Akin Belli et al retrospectively evaluated 160 patients after dividing them into four groups according to the tick-detachment technique used—card detachment, lassoing, freezing, and tweezers.[16] They found the following efficacy rates: 33 (82.5%) of 40 for tweezers, 19 (47.5%) of 40 for lassoing, 3 (7.5%) of 40 for card detachment, and 0 (0%) of 40 for freezing. The efficacy rate of the technique using tweezers was significantly higher than that of the other three techniques (P< .05).
Do not apply a hot match to the tick or try to smother it with petroleum jelly, gasoline, nail polish, or other noxious substances. Doing so only prolongs exposure time and may cause the tick to eject infectious organisms into the body.[17] The use of lidocaine (subcutaneously or topically) may actually irritate the tick, leading it to regurgitate its stomach contents.
Once the tick is removed, wash the bite area with soap and water or with an antiseptic to destroy any contaminating microorganisms. The person who removed the tick should wash his or her hands as well.

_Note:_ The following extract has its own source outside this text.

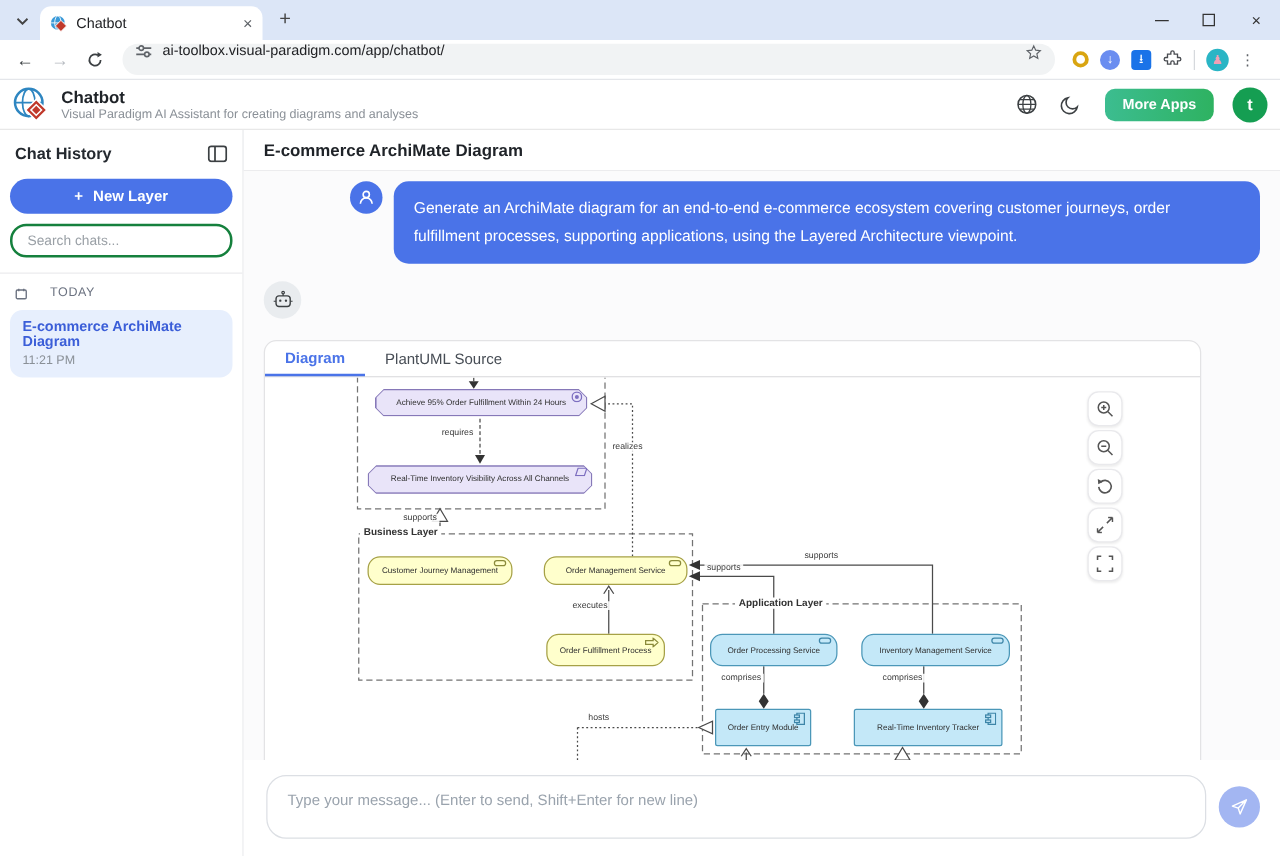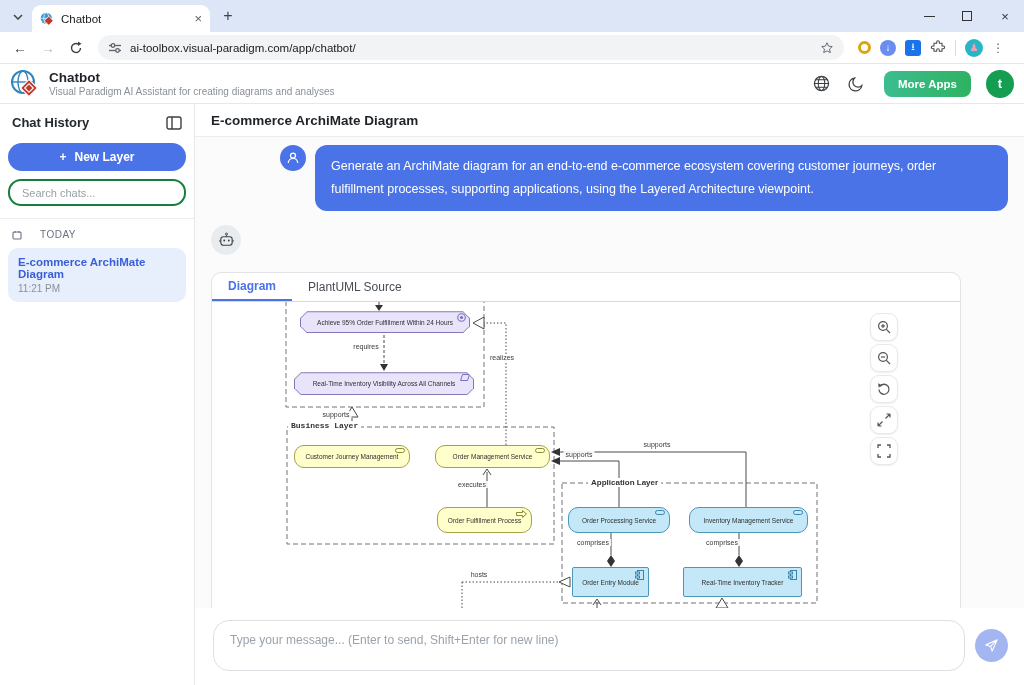"ai-toolbox.visual-paradigm.com/app/chatb" .urlbar { align-items: center -> none }
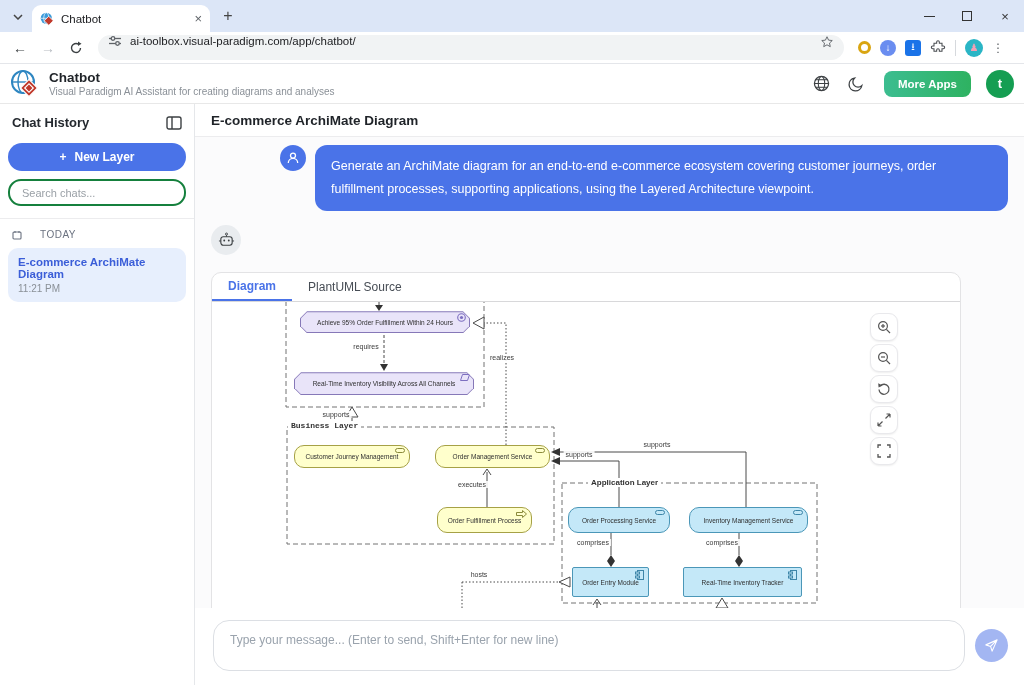"Business Layer" span.layer-label { font-family: Liberation Mono, monospace -> none }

Tick bites can become infected secondarily by organisms such as Staphylococcus aureus and group A Streptococcus. Such infection may be manifested by the following:
Impetigo
Ecthyma
Cellulitis
Erysipelas
Shallow, painful, purulent ulcers
Retained tick material may lead to secondary infection. Host scratching may also lead to increased tissue damage with subsequent lichenification or infection.
Lesions may persist chronically to become papules, nodules, or plaques. These represent the formation of a tick-bite granuloma, which is typically a 0.5- to 2-cm nodule that develops days to months after a bite and may persist for months or years, gradually decreasing in size.
The etiology of tick-bite granulomas is not entirely clear. In some cases, retention of tick mouth parts or cuticular fragments may lead to granuloma formation. In other cases, granulomas form in the absence of any evidence of retained mouth parts, which suggests that salivary secretions alone may be responsible. Granulomas may also represent a neurodermatitic response caused by scratching.
In rare cases, alopecia caused by tick bites has been recorded. Alopecia can begin within a week of tick removal and typically occurs in a 3- to 4-cm circle around a tick bite on the scalp; it has the clinical appearance of alopecia areata (see the image below). A moth-eaten alopecia of the scalp caused by bites of Dermacentor variabilis (the American dog tick) has also been described. No particular tick species appears more likely to cause alopecia. Hair regrowth typically occurs within 1-3 months, though permanent alopecia has been observed.[2]